Porém, quando se trata de uma construção mais elaborada, adeus minhas encomendas! Põe-se um que em todas as frases... Ouve-se e lê-se por toda a parte, não raro proveniente de pessoas que tinham por obrigação cívica e cultural não crucificar a língua: o livro que mais gosto, em vez de o livro de que mais gosto; o homem ou a mulher que mais gosto, em vez de o homem ou a mulher de quem mais gosto (se for o verbo amar, que não usa preposição, já se dirá: o homem ou a mulher que mais amo).
Há dias, num programa televisivo, ouvi da boca de um grande político português: “Este não é o país que lutámos durante trinta anos de democracia!” É grave, porque devia ter dito: “Este não é o país por que lutámos durante trinta nos de democracia!” Quanto ao verbo depender (de): A pessoa de quem ela dependia acabou por lhe retirar a mesada. De quem dependia ela? Do tio Manuel. O tio Manuel, de quem a sobrinha dependia, acabou por lhe suspender a mesada. No português mascavado da pós-modernidade, a frase anterior é corrida a que, dando este panorama lindíssimo: O tio Manuel que a sobrinha dependia acabou por lhe suspender a mesada.
Será assim um bicho-de-sete-cabeças tão medonho para que as pessoas, e pouco importa o grau de instrução, cometam deslizes desta natureza? Certamente que não. Basta um módico esforço. Tudo requer esforço e por vezes um pequeno sacrifício. E, se for grande, não tenhamos receio, que ninguém morre por isso. A cultura não cai do céu, nunca caiu, só o maná é que sim, e hoje já não cai! Os milagres nunca couberam no presente, só ficam bem e verosímeis no passado.

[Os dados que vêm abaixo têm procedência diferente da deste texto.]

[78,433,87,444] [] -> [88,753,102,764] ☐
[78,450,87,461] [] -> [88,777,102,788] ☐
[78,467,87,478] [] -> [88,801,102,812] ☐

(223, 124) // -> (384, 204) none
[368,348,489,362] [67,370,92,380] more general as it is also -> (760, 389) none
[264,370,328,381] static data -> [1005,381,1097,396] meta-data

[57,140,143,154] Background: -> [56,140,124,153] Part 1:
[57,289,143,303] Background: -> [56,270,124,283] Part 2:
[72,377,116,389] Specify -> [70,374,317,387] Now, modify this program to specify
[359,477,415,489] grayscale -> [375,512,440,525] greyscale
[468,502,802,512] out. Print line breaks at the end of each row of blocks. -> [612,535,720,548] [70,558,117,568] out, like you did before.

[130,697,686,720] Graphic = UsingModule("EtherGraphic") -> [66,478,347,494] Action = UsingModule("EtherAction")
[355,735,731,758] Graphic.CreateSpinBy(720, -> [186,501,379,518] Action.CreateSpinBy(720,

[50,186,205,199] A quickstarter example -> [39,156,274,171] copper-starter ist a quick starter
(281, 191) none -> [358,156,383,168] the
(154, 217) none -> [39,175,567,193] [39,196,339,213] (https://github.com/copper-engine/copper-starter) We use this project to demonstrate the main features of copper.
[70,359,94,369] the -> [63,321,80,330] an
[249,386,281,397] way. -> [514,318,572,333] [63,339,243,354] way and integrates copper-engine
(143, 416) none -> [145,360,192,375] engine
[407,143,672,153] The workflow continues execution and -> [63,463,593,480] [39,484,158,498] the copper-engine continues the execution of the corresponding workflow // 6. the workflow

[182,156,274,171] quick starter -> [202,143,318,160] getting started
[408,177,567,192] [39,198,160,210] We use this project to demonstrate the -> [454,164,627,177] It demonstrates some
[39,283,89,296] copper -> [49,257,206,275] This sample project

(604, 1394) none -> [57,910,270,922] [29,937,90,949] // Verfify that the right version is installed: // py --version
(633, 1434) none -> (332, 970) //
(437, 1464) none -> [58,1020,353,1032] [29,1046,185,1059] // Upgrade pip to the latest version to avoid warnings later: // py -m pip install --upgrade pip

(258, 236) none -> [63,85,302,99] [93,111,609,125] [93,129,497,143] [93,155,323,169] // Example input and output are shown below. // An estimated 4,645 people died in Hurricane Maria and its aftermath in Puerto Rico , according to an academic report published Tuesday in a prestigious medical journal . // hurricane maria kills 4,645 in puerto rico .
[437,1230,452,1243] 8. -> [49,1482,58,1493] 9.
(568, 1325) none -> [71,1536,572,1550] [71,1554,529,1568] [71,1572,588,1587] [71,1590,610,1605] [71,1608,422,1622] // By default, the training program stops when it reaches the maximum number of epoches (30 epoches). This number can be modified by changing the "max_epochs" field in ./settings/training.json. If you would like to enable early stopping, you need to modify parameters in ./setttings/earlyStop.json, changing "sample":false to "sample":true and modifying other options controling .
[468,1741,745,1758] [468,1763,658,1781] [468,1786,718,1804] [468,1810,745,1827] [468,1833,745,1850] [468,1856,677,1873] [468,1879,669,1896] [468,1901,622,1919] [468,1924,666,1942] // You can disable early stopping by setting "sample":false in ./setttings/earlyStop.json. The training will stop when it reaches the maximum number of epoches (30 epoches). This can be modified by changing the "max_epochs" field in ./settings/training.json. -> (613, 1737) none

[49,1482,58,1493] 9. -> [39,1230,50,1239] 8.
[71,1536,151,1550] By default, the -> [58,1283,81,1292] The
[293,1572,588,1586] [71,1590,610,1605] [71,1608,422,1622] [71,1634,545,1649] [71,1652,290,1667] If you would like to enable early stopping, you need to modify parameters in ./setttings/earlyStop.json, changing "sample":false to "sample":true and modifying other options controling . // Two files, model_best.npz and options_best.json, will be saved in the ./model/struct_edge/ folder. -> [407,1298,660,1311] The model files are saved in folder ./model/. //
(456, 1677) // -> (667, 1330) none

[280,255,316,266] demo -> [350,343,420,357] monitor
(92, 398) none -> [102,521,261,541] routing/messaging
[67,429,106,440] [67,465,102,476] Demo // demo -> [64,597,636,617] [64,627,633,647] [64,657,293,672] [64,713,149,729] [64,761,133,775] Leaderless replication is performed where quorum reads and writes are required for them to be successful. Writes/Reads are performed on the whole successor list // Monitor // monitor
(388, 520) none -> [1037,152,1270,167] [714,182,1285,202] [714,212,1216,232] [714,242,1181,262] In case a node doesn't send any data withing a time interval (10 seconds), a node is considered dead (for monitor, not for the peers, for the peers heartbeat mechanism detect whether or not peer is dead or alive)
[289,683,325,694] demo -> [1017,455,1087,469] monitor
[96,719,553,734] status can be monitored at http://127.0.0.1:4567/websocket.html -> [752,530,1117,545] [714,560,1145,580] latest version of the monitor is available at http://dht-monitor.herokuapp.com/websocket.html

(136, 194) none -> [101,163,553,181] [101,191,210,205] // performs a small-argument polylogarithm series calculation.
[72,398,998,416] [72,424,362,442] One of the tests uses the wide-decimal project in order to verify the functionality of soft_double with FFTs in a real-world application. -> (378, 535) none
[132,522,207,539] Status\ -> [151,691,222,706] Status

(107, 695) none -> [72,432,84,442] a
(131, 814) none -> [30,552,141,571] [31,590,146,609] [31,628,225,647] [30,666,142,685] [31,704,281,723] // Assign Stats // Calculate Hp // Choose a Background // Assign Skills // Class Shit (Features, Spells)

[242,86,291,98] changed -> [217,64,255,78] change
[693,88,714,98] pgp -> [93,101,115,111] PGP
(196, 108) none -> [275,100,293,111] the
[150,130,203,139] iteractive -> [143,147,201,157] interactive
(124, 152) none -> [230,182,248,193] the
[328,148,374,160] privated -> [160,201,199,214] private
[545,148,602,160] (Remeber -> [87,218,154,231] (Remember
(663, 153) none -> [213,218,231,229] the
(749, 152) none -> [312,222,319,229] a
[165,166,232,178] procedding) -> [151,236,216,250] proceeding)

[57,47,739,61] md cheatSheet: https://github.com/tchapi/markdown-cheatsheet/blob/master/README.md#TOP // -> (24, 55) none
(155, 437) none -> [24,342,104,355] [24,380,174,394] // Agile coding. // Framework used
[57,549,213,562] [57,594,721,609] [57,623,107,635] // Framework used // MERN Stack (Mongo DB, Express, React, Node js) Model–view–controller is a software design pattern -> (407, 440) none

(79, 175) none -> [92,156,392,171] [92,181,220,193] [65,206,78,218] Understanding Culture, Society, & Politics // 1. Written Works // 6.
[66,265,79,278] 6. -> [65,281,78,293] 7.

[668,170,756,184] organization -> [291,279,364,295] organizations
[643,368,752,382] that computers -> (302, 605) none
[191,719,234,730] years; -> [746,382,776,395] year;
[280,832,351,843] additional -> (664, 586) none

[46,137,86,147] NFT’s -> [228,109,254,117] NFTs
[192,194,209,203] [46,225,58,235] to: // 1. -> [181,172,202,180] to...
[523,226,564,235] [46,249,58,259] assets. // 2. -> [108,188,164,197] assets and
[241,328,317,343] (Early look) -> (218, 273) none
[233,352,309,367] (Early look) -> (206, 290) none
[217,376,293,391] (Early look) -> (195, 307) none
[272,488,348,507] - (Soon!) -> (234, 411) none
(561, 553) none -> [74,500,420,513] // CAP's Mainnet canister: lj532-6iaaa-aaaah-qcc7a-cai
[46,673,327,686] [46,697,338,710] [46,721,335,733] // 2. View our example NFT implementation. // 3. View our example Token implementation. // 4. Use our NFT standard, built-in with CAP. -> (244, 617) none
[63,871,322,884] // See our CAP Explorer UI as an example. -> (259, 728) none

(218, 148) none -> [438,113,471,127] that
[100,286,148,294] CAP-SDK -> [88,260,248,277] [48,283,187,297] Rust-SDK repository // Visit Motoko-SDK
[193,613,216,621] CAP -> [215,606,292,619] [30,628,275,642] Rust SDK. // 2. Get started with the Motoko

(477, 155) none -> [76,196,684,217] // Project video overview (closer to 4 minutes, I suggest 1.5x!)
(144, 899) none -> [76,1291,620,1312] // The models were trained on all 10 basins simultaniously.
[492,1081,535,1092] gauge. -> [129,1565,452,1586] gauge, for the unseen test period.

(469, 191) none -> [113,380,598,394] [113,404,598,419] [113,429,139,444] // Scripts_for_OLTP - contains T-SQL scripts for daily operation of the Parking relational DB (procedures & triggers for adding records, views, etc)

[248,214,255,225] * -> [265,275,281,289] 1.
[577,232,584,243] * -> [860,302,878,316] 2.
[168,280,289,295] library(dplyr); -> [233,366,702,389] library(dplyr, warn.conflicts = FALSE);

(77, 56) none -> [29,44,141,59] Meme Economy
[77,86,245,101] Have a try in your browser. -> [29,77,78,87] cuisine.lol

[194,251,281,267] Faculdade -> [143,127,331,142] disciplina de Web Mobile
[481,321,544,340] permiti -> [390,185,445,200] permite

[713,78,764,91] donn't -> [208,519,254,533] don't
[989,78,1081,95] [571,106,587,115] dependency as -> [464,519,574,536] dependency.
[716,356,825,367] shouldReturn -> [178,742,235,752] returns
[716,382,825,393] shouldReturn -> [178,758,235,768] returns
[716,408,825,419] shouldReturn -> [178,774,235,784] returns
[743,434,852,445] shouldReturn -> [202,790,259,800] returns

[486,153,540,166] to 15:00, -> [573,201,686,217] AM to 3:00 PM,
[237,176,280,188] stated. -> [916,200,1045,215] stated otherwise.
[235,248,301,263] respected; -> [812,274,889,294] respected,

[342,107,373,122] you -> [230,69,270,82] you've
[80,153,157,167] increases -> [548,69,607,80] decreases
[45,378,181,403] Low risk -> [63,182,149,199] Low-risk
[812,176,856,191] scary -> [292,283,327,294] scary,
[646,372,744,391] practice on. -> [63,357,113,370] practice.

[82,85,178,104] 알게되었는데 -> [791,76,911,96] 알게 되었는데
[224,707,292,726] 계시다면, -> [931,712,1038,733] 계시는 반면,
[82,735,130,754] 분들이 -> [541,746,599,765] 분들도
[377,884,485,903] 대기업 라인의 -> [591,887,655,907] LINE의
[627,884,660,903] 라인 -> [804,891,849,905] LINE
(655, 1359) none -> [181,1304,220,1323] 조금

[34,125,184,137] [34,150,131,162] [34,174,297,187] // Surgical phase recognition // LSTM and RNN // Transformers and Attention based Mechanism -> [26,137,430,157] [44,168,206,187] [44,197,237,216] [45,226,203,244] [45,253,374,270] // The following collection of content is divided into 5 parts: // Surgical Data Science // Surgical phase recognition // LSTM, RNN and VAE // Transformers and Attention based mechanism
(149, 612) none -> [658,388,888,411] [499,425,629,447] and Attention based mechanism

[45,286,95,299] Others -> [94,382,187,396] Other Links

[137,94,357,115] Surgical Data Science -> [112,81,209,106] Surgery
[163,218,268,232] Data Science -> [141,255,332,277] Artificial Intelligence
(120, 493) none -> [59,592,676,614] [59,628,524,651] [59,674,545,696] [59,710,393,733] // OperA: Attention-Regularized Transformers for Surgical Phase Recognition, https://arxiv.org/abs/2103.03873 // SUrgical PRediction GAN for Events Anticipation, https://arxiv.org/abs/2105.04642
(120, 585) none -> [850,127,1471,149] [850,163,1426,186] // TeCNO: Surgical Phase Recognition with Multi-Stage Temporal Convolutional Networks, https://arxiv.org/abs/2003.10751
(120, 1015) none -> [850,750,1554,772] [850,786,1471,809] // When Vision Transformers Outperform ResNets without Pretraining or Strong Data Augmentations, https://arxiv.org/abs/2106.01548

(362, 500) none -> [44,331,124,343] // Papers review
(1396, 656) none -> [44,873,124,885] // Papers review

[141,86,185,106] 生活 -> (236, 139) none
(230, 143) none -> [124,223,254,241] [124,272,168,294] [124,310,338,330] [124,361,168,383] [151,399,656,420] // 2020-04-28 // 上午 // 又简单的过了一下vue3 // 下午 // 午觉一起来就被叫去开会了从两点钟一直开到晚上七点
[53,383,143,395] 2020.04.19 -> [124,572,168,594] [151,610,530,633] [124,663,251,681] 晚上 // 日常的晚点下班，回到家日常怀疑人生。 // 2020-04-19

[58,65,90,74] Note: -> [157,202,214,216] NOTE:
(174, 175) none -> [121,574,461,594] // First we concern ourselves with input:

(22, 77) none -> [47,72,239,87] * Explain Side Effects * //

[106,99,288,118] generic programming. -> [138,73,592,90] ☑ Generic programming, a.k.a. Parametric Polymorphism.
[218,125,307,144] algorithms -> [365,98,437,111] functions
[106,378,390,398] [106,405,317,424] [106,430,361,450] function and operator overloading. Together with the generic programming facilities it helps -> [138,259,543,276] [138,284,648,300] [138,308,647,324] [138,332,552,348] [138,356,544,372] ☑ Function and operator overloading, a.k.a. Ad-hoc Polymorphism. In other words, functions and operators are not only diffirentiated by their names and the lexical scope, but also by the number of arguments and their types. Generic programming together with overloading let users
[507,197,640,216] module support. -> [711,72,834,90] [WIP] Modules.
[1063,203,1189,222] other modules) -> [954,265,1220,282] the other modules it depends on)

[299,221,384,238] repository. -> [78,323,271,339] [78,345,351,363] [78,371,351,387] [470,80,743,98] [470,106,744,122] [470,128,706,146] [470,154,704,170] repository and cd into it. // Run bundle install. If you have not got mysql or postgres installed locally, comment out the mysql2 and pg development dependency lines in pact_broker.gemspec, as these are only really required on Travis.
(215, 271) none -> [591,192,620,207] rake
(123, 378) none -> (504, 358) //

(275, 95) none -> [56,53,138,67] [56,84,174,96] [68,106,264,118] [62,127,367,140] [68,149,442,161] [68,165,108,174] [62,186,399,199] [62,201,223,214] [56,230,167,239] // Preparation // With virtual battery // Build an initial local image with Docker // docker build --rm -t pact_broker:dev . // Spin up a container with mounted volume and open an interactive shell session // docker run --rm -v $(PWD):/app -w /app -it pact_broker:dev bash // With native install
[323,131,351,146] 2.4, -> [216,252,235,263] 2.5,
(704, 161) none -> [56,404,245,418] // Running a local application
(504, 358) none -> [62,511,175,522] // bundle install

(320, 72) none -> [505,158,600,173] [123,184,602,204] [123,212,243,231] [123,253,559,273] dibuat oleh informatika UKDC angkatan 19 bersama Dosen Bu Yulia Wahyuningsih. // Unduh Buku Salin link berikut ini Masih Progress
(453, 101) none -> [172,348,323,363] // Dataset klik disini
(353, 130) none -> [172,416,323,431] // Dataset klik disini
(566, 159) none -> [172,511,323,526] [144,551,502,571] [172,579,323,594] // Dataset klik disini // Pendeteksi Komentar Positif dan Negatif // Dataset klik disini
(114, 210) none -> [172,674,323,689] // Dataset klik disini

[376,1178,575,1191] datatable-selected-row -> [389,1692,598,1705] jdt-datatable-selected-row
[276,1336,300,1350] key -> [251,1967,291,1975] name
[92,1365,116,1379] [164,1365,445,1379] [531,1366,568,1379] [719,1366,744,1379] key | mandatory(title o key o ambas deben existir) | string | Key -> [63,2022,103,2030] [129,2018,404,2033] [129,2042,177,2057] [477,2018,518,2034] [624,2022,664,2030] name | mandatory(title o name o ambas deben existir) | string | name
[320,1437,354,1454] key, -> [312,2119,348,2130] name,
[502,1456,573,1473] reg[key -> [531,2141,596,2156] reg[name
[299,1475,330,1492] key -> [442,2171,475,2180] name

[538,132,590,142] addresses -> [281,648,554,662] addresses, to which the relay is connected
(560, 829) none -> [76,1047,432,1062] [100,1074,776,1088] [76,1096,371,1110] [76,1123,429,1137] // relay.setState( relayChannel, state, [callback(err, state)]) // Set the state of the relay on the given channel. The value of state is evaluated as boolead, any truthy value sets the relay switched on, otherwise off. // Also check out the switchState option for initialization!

E aprender, qualquer que seja o ramo do conhecimento, custa por vezes os olhos da cara! (continua)
Cristóvão de Aguiar
Publicado por L. Aguiar-Conraria às julho 24, 2005 01:58 PM
Comentários
Mais uma vez li e (re)li e enfiei a carapuça. É que destas havendo muitas, tal como bonés, as que aqui enfio estimulam cuidados e desvelos no manusear das palavras. Como sempre, agradeço.
Publicado por: Tati às julho 24, 2005 02:05 PM
Vou me abalançar na empresa de aprender mais um pouco da língua com a qual me vou retratando.
Publicado por: Nuno Barata às julho 25, 2005 01:12 PM
Apenas o que "postei" hoje:
Simplesmente deliciosas...
As "Charlas Sobre a Língua", do escritor Cristovão de Aguiar no D.I.
Publicado por: Miguel de Sousa Azevedo às julho 25, 2005 04:35 PM
temática interessante e pertinente. as preposições existem e para serem aplicadas devidamente. mas hoje em dia...nem sempre isso se verifica.